• [Records for this exercise]:
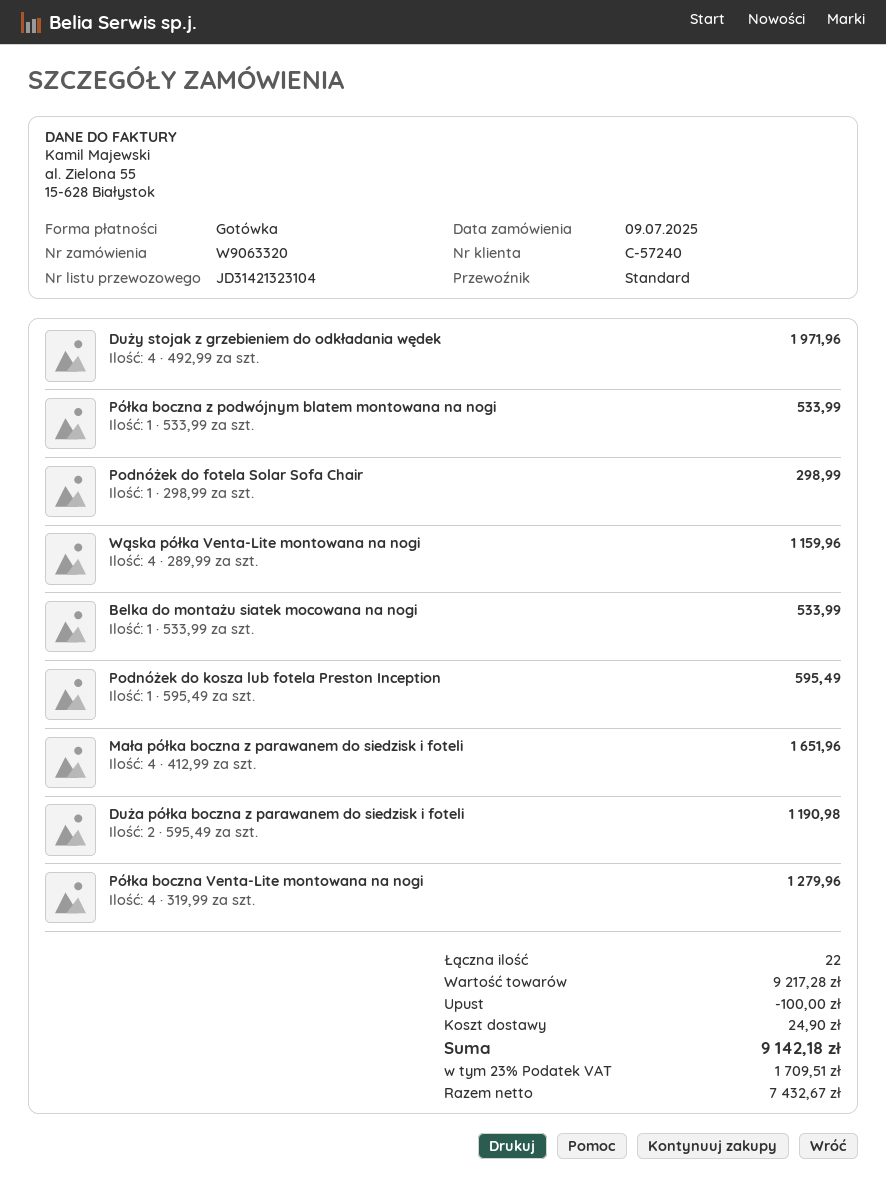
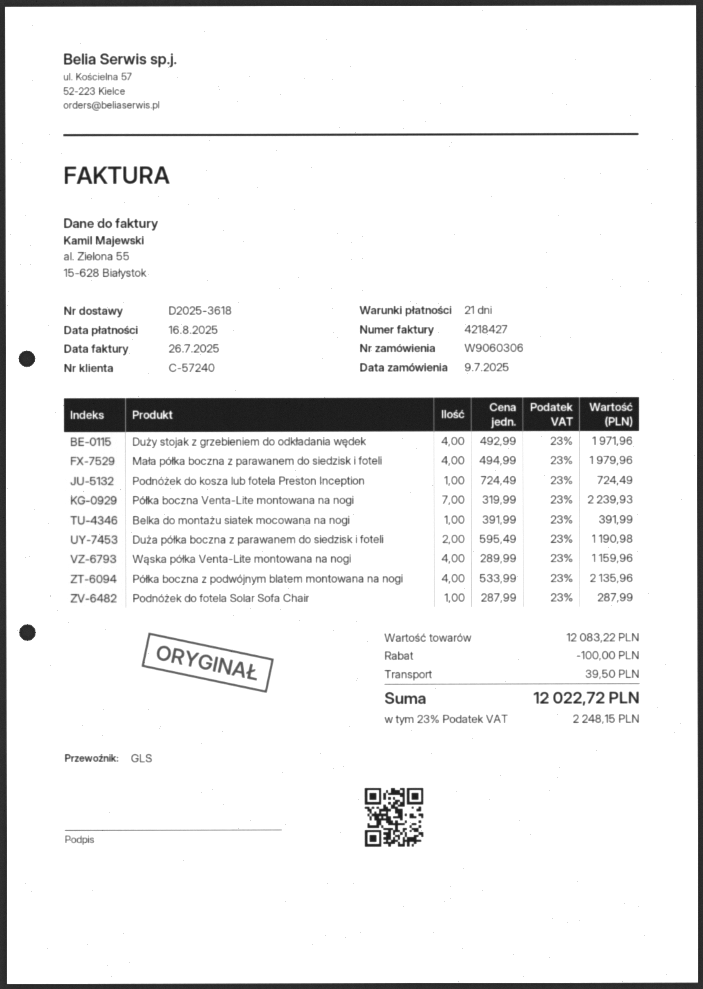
order number: W9063320 -> W9060306
shipping method: standard -> GLS
Półka boczna z podwójnym blatem montowana na nogi: 1 x 533.99 = 533.99 -> 4 x 533.99 = 2135.96
Podnóżek do fotela Solar Sofa Chair: 1 x 298.99 = 298.99 -> 1 x 287.99 = 287.99
Belka do montażu siatek mocowana na nogi: 1 x 533.99 = 533.99 -> 1 x 391.99 = 391.99
Podnóżek do kosza lub fotela Preston Inception: 1 x 595.49 = 595.49 -> 1 x 724.49 = 724.49
Mała półka boczna z parawanem do siedzisk i foteli: 4 x 412.99 = 1651.96 -> 4 x 494.99 = 1979.96
Półka boczna Venta-Lite montowana na nogi: 4 x 319.99 = 1279.96 -> 7 x 319.99 = 2239.93
subtotal: 9217.28 -> 12083.22
shipping: 24.90 -> 39.50
tax: 23% = 1709.51 -> 23% = 2248.15
total: 9142.18 -> 12022.72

• [Task details]: Return all lines above that mention the word "boczna".

• [Output]:
Półka boczna z podwójnym blatem montowana na nogi: 1 x 533.99 = 533.99 -> 4 x 533.99 = 2135.96
Mała półka boczna z parawanem do siedzisk i foteli: 4 x 412.99 = 1651.96 -> 4 x 494.99 = 1979.96
Półka boczna Venta-Lite montowana na nogi: 4 x 319.99 = 1279.96 -> 7 x 319.99 = 2239.93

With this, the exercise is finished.